Justice Neil Gorsuch, commenting on the lawsuit, said it is “a prime example of turning what could be a small lawsuit into a nationwide legislative assembly on FDA rule or any other federal government action.”
 
The bottom line: If the Supreme Court ultimately rules that the anti-abortion plaintiffs don’t have standing to sue, the justices could dismiss the case without addressing the merits. 

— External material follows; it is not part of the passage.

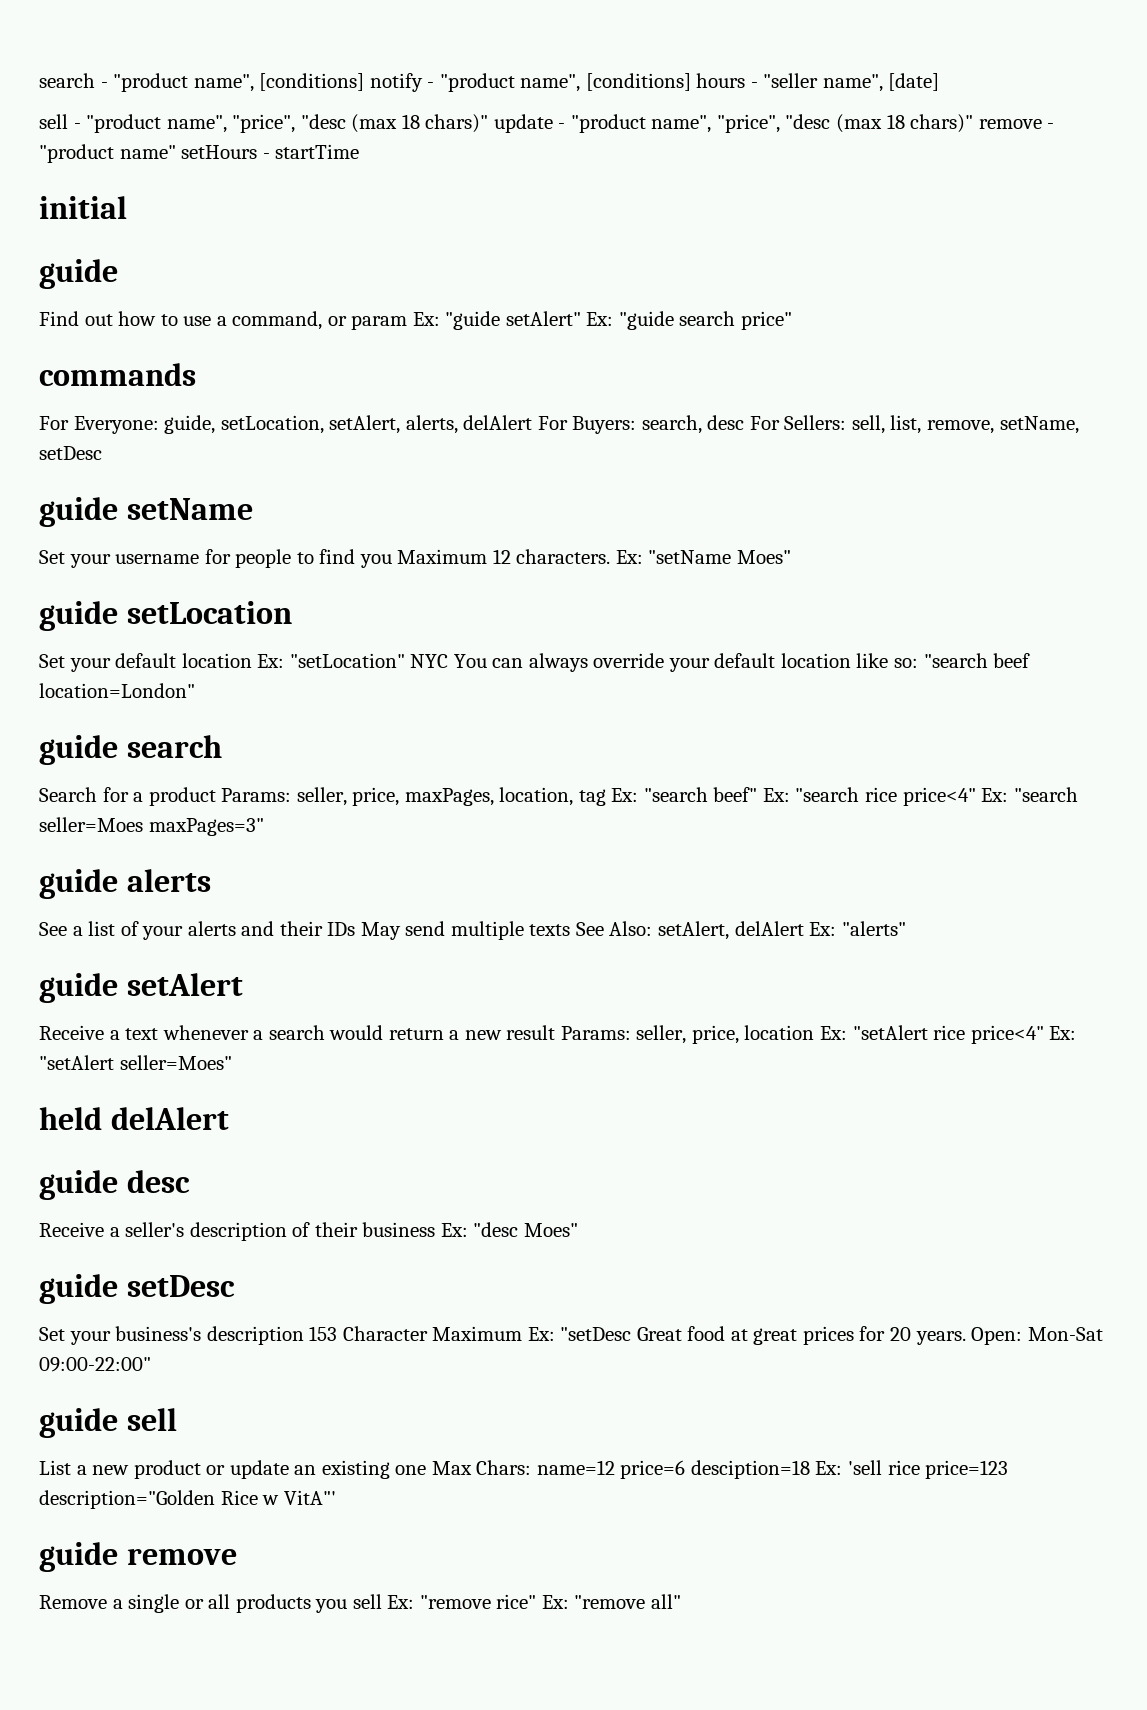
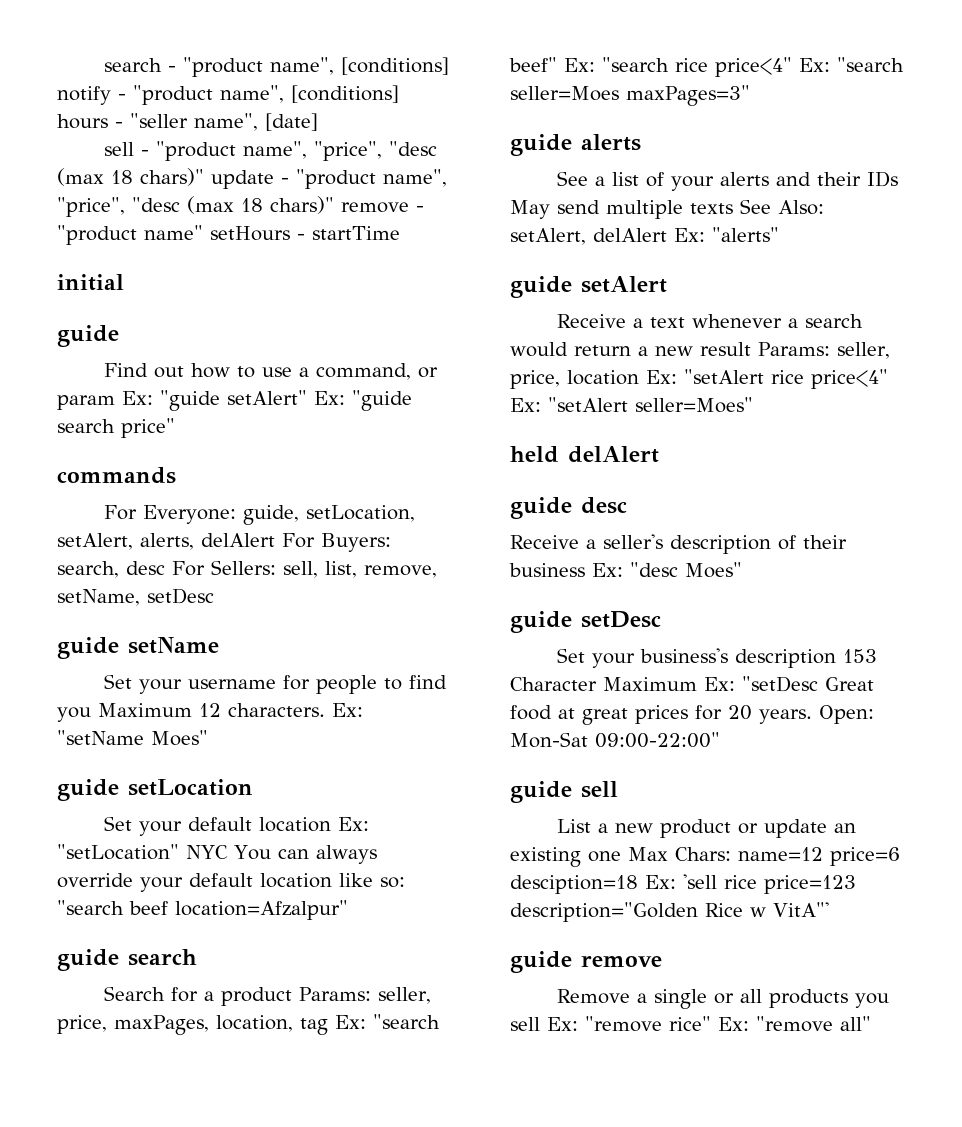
[39,683,195,698] location=London" -> [175,900,348,920] location=Afzalpur"

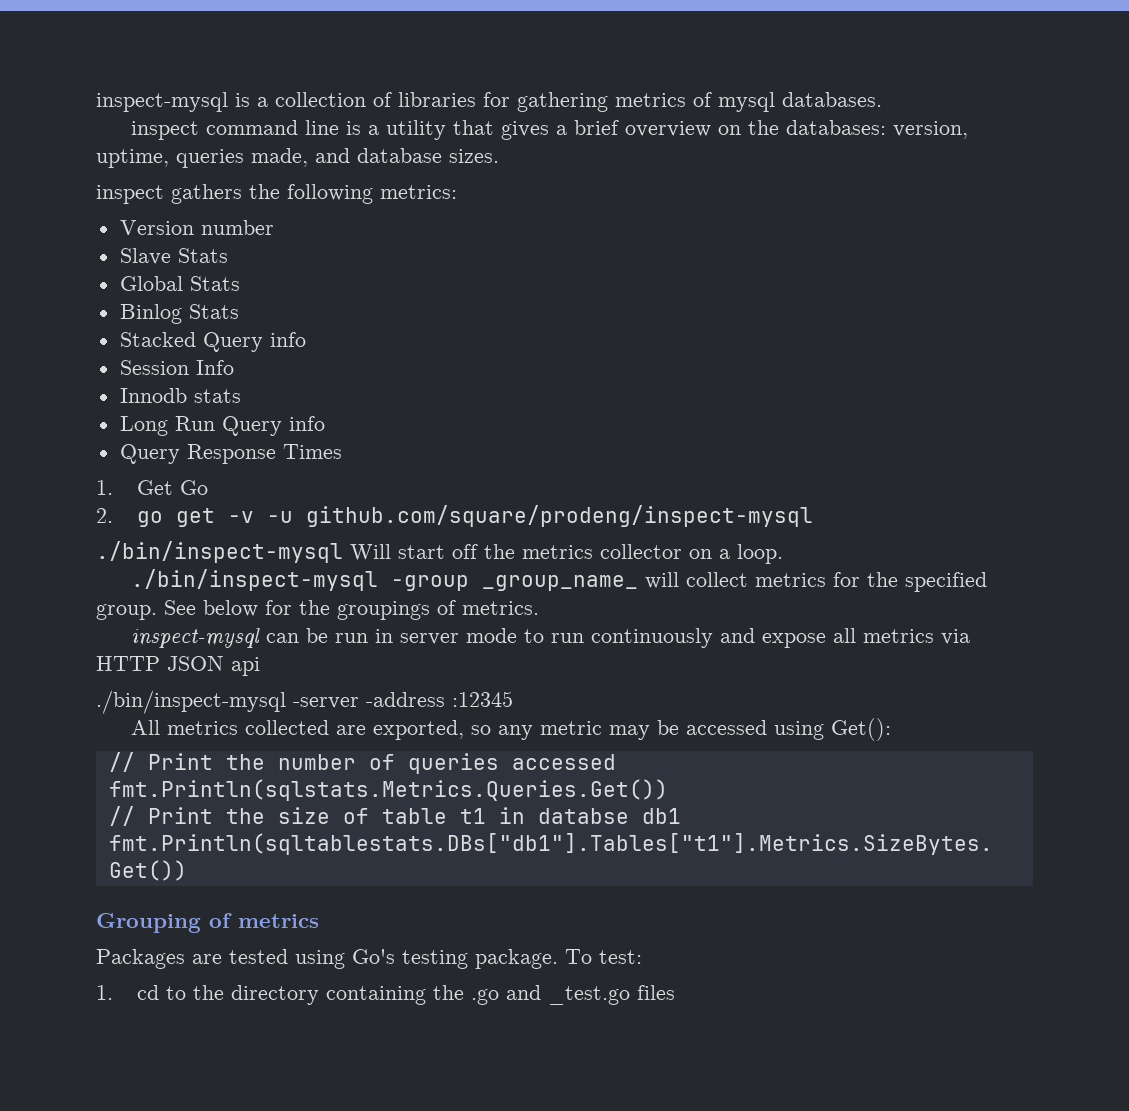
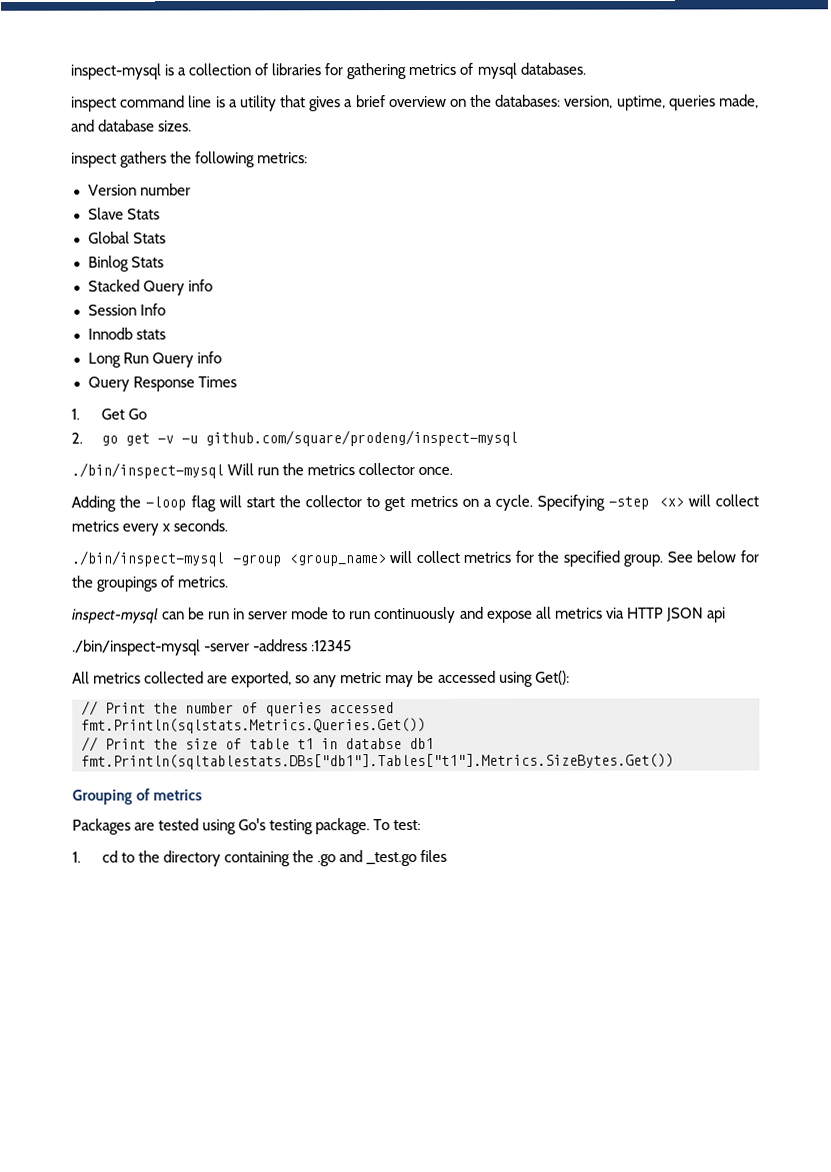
[398,544,478,559] start off -> [257,467,280,476] run
[689,544,783,564] on a loop. -> [418,466,454,475] [71,494,759,512] [71,519,229,536] once. // Adding the -loop flag will start the collector to get metrics on a cycle. Specifying -step <x> will collect metrics every x seconds.
[481,575,638,591] _group_name_ -> [288,554,386,567] <group_name>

What’s next: A ruling is expected as early as late June. There’s also a second abortion-related case on the Supreme Court’s docket that involves medical exceptions to abortion bans.
More on politics from our coverage:

A TRUMP TRIALS UPDATE
Watch the segment in the player above.
By Joshua Barajas, @Josh_Barrage
Senior Editor, Digital
 
Former President Donald Trump had a big day in court at the start of the week. By Monday’s end, he received a pair of rulings: a reprieve and a trial date.
 
The civil fraud case. Trump was ordered earlier this year to pay hundreds of millions in penalties for a decadelong scheme that fraudulently and dramatically inflated his assets. This week, a New York appeals court granted the former president a partial victory and reprieve. Trump will only have to come up with $175 million for now, compared to the judgment that has ballooned to $457 million. He has 10 days to secure that bond money, and it’s widely expected he’ll meet the deadline.
 
In the hush-money case, involving an alleged scheme from Trump that sought to silence allegations of extramarital affairs, a judge ruled that jury selection in that trial will begin April 15. A day later, the same judge issued a gag order that prevents Trump from making public statements about witnesses, jurors and prosecutors.
 
Trump and his legal team have used a strategy of delay in the four criminal trials against him. But with the hush-money case set for next month, barring any further disruptions, Trump will become the first former U.S. president to stand criminal trial.
 
What to watch next: It’s unclear whether any of the other three criminal cases will occur before November’s election. The trial for the classified documents case in Florida was initially set for May, but the judge held a hearing earlier this month to revisit its timing. The judge has yet to set a new date for this trial.
 
The PBS NewsHour created this guide to all the trials Trump will face this year. It will be updated with the latest developments as the cases continue to unfold.


#POLITICSTRIVIA
By Ali Schmitz, @SchmitzMedia
Politics Producer
 
For his upcoming criminal trial in New York City, former President Donald Trump is being represented by a high-powered legal team, led by defense attorney Todd Blanche.
 
Our question: Which former Trump associate did Blanche previously represent? (Hint: It’s a name often evoked during special counsel Robert Mueller’s investigation into Russian interference in the 2016 election.)
 
Send your answers to [email protected] or tweet using #PoliticsTrivia. The first correct answers will earn a shout-out next week.
 
Last week, we asked: The last U.S. presidential election rematch took place in 1956, between President Dwight D. Eisenhower and this Democrat. Who was he?
 
The answer: Adlai Stevenson. In 1956, Republican President Dwight Eisenhower defeated the Democratic governor of Illinois for a second time. Eisenhower beat Stevenson in a landslide victory four years earlier.
 
Congratulations to our winners: Stephen Carl and Al Marcus!